Pendientes
Muy buenas, lectores
Feliz otoño y feliz cambio de armario para aquellos que aún no lo hayan. Particularmente es un hábito que siempre cojo con ganas en septiembre y aunque ciertamente a veces se haga un poco cuesta arriba a mí me encanta. Con la nueva estación, siempre es agradable desempolvar las prendas del año previo, así como adquirir alguna que otra.
Ya que hablamos del paso del tiempo, aprovecho para hilar con el tema que nos toca tratar hoy. Este como bien habrás leído en el título es la historia de los pendientes. Y es que si de por sí ya es bien sabido mi gusto y apreciación vigente por la joyería, si hay algún accesorio que destacaría serían los pendientes. Este hecho no tiene explicación lógica más allá de la subjetividad. Amo los pendientes como otra persona puede decantarse por collares, brazaletes, anillos o incluso no ser afín a la joyería. Aunque con estos últimos no creo que nos sintamos muy reflejados los aquí presentes.
Para hablar de la historia de los pendientes, tenemos que remontarnos años ha y sinceramente hay demasiada información. Por lo que más que una sucesión de datos tediosos, el artículo se centrará en sacar a relucir aquellos que sean más relevantes e interesantes de todos.
El término Pendientes
Probablemente es algo que nunca os habéis preguntado, pues la etimología es la gran olvidada del léxico, pero a veces la más interesante. Pendientes viene del francés pendentif, lo que traducido vendría a significar colgante. La razón de su origen francés viene dada por la denominación de los adornos colgantes por parte de arqueólogos franceses entre los siglos XIX y XX. Y como palabra polisémica que es, entre todos esos adornos que cuelgan encontramos nuestras joyas.
Por su parte uno de los sinónimos de mayor uso de los pendientes es el de zarcillos. Esta palabra parte del latín circellus que significa pequeño círculo, aro o anillo. A su vez esta otra parte de circus, la cual hace referencia a la forma circular de los circos romanos y edificaciones alrededor de una plaza central. Además es bastante similar a la propia evolución del círculo, circulus.
Egipto

El Antiguo Egipto es la primera civilización de la que podemos tener pruebas del uso de pendientes. En aquellos tiempos la indumentaria que servía para adaptarse al clima y elementos geográficos de cada tierra ya dejaba paso al concepto de moda. Y no un concepto muy diferente al que conocemos hoy. Se basaba en la identidad y la diferenciación, los pudientes de la época gozaban del lujo de usar y lucir prendas y joyas que mostraban su abundancia. Básicamente lo que a día de hoy puede hacer cualquier logotipo de una marca popular.

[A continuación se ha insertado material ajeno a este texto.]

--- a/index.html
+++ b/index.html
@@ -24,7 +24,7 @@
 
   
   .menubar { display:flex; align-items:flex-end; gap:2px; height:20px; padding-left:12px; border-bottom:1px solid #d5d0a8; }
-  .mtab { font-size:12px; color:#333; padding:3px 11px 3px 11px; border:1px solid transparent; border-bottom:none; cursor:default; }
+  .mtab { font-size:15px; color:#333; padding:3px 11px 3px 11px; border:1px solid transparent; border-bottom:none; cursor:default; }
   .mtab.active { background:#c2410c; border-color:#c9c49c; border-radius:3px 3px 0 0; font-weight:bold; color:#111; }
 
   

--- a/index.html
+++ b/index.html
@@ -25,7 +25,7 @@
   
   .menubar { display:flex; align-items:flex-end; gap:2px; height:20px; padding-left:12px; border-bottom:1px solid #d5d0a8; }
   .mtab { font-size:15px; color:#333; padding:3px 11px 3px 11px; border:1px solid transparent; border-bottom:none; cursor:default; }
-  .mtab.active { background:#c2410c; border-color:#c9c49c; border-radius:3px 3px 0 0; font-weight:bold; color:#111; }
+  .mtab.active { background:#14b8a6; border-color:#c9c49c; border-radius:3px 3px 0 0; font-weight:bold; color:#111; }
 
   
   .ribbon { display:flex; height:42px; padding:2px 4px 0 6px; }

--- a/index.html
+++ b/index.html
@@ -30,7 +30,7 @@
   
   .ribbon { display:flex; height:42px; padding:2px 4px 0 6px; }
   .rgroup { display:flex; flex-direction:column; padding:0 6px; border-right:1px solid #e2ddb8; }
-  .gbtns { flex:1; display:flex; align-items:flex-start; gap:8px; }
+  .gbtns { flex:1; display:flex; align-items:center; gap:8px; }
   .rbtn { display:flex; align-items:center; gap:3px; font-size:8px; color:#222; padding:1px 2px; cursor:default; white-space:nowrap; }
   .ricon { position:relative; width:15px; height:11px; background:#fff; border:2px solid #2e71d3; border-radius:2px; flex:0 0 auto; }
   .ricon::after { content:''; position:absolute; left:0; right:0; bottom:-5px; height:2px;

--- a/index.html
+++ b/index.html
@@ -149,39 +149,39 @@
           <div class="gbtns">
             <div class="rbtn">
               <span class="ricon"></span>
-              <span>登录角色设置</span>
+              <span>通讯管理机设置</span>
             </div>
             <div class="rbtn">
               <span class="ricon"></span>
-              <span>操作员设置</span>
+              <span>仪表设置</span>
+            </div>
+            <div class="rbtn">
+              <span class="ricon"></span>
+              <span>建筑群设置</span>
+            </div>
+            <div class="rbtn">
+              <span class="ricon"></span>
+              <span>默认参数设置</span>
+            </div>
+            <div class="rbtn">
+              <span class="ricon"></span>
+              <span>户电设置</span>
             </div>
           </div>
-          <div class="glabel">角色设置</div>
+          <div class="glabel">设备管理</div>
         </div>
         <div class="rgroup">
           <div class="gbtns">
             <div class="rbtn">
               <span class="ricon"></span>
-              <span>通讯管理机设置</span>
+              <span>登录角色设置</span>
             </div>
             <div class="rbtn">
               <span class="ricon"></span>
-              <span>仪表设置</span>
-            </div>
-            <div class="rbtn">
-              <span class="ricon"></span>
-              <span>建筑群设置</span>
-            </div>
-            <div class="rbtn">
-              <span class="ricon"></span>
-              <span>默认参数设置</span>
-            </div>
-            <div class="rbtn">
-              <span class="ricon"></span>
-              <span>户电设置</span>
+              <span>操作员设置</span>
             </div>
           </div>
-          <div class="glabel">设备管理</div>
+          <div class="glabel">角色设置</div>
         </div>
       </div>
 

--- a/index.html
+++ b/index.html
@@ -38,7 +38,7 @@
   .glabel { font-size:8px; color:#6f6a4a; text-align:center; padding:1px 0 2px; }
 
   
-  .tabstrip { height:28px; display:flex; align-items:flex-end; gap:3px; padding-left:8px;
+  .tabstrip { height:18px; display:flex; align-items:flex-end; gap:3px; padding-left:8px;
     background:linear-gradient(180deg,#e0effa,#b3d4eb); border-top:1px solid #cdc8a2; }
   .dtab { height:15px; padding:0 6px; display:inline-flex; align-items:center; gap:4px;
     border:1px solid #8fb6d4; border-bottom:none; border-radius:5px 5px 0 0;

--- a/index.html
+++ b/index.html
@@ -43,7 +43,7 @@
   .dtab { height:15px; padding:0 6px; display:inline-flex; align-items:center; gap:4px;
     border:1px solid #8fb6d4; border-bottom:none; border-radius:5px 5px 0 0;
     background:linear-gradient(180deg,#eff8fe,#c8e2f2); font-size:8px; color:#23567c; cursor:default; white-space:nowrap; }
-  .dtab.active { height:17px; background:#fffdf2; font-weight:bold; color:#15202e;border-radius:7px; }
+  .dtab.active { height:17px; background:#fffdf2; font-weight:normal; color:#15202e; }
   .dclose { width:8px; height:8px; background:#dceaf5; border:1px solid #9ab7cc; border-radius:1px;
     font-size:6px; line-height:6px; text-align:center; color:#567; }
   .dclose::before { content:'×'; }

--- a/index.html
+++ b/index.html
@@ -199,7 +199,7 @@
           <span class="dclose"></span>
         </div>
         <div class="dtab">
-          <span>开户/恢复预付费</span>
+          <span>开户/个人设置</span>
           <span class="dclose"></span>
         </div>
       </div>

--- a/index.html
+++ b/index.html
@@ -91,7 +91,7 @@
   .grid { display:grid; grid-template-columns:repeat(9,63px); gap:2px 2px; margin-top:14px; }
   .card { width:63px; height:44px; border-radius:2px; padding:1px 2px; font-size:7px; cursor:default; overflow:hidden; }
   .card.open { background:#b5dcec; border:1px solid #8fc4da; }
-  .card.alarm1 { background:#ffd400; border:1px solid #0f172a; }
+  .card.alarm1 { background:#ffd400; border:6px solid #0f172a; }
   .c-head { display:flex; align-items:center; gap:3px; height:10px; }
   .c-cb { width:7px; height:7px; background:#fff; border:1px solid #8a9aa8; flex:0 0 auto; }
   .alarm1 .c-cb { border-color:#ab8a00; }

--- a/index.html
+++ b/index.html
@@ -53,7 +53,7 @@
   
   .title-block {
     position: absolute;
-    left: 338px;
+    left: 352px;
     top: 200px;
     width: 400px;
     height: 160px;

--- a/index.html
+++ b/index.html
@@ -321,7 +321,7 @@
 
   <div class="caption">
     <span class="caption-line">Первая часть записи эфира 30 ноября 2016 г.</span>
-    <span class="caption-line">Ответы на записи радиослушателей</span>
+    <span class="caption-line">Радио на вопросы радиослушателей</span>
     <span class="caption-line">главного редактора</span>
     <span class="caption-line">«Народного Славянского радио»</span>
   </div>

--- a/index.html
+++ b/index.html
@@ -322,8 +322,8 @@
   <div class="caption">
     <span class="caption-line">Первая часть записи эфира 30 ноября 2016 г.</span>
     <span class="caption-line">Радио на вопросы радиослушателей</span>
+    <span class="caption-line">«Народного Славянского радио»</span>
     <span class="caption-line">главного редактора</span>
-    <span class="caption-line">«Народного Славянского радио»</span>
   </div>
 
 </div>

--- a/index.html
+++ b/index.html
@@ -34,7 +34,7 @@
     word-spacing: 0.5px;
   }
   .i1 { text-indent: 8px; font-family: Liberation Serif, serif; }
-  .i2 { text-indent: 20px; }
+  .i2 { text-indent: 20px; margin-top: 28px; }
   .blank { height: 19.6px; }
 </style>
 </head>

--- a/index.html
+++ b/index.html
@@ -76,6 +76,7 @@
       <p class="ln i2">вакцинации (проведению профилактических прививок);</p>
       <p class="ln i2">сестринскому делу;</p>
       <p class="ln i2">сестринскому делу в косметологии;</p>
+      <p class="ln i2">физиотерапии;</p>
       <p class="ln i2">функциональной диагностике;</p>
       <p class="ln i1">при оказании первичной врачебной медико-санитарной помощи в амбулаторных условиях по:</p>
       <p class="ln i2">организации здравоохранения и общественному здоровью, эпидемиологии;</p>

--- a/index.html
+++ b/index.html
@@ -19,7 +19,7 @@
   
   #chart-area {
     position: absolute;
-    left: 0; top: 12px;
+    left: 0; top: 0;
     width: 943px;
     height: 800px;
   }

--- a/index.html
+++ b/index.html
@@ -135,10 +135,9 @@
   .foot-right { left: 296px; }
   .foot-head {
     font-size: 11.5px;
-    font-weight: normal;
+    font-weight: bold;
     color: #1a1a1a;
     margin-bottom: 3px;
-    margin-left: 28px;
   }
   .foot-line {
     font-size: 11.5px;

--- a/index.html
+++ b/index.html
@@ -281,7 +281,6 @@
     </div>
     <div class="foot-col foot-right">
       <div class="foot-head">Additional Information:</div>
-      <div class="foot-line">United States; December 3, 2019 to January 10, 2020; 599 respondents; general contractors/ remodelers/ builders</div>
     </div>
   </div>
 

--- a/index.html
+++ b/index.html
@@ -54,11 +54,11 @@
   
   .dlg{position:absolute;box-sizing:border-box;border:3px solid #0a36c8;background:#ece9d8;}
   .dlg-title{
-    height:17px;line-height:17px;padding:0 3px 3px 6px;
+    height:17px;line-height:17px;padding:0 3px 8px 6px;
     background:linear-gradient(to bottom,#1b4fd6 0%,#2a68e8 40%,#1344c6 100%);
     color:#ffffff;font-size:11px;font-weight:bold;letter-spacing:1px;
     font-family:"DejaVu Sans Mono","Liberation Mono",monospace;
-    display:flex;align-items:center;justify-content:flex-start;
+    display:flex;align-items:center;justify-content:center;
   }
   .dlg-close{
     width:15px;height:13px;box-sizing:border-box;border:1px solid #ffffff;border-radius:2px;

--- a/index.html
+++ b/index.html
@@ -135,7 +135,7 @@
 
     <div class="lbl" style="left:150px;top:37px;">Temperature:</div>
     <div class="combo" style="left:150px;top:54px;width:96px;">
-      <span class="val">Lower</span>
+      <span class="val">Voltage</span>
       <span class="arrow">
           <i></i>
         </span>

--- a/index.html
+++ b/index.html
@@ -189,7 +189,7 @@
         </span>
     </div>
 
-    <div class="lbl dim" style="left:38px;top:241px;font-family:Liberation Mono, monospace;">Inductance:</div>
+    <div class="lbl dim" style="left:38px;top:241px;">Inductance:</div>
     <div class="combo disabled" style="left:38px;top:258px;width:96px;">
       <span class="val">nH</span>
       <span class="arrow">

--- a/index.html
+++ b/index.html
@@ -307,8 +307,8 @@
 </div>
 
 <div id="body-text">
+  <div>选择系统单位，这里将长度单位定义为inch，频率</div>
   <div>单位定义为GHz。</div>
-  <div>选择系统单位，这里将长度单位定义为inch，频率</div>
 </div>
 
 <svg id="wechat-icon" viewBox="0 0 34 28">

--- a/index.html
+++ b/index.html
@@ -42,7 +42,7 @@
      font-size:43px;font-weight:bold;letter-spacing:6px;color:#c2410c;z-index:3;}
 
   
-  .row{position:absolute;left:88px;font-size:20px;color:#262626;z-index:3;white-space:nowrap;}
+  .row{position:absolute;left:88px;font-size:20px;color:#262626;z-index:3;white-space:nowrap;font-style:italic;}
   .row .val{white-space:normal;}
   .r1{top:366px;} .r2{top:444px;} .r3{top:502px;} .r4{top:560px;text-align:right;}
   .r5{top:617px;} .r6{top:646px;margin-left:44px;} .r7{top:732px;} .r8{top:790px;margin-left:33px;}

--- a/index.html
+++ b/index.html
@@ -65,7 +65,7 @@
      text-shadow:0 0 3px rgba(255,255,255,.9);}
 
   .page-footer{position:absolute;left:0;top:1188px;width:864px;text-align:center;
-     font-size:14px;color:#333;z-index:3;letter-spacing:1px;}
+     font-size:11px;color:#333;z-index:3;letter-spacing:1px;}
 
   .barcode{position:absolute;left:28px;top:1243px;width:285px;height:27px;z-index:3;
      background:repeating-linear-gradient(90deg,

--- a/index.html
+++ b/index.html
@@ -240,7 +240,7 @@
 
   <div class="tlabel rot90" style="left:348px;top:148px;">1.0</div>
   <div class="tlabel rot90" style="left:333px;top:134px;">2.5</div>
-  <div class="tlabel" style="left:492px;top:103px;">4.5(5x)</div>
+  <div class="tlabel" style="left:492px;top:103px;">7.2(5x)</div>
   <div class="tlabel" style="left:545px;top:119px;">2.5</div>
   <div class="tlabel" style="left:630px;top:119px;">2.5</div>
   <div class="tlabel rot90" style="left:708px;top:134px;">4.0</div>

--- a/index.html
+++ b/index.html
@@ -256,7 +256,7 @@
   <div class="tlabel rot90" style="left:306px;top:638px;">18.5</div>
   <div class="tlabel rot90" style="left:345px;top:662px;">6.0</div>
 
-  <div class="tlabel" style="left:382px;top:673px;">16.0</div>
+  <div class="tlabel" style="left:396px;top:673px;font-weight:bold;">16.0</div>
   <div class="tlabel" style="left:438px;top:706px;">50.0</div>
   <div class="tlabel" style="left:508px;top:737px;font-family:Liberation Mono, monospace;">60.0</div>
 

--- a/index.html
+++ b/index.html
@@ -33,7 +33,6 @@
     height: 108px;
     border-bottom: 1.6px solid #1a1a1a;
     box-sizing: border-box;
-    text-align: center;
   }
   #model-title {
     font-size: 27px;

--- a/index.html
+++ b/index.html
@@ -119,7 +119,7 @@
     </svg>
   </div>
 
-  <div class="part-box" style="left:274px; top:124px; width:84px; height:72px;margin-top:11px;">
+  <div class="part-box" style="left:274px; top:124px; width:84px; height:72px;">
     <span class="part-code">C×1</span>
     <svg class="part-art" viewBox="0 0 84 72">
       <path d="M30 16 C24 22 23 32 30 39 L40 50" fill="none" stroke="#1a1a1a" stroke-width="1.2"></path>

Oro y plata ya nacieron como los metales idóneos para estas creaciones y para ellos incrustaciones de piedras como la cornalina, el jaspe, la turquesa, , la amatista y el lapislázuli.
Espiritualidad
La creencia de las joyas como talismanes y materias para rituales es más que conocida. Cada civilización ha tenido sus creencias propias en cuanto a estos tal y como vimos hace unas semanas en una publicación pasada.
Por destacar alguna distinta que no mencionase os voy a hablar del Karna-Vedha. Este ritual forma parte de las samskaras, una serie de ritos de los hinduístas más creyentes que representa el paso de la infancia a la madurez. El Karna-Vedha concretamente tiene lugar entre el año y los 5 años y se trata de la perforación en las ojeras para el posterior uso de pendientes en niños y niñas.

En sí, no tenemos constancia del uso de los pendientes puro. Es decir, no sabemos quién fue el inventor o inventora, pero sí existen estas dos teorías. Desde un punto de vista de moda como símbolo de estatus donde encuadramos a la civilización egipcia. O desde un punto de vista místico y ritual que encontramos en múltiples grupos como los babilonios, persas, indios, hebreos o árabes.
El género en los pendientes
En la antigüedad usar pendientes era una práctica libre de géneros, hombres y mujeres lo usaban por igual. Incluso dentro de esta espiritualidad que referíamos antes, los pendientes adquirían un significado similar a las alianzas. Se creía que establecía un lazo amoroso-afectivo entre quien lo regalaba y quien lo recibía.
Una costumbre que con el tiempo sabemos se perdió. Se sabe referido a esto que los griegos fueron un pueblo que prohibió su uso en varones. Por su parte los indios tomaron un sendero contrario permitiendo su uso solo en hombres. En la actualidad poco a poco se va recuperando el uso de esta pieza lejos de identidades y géneros.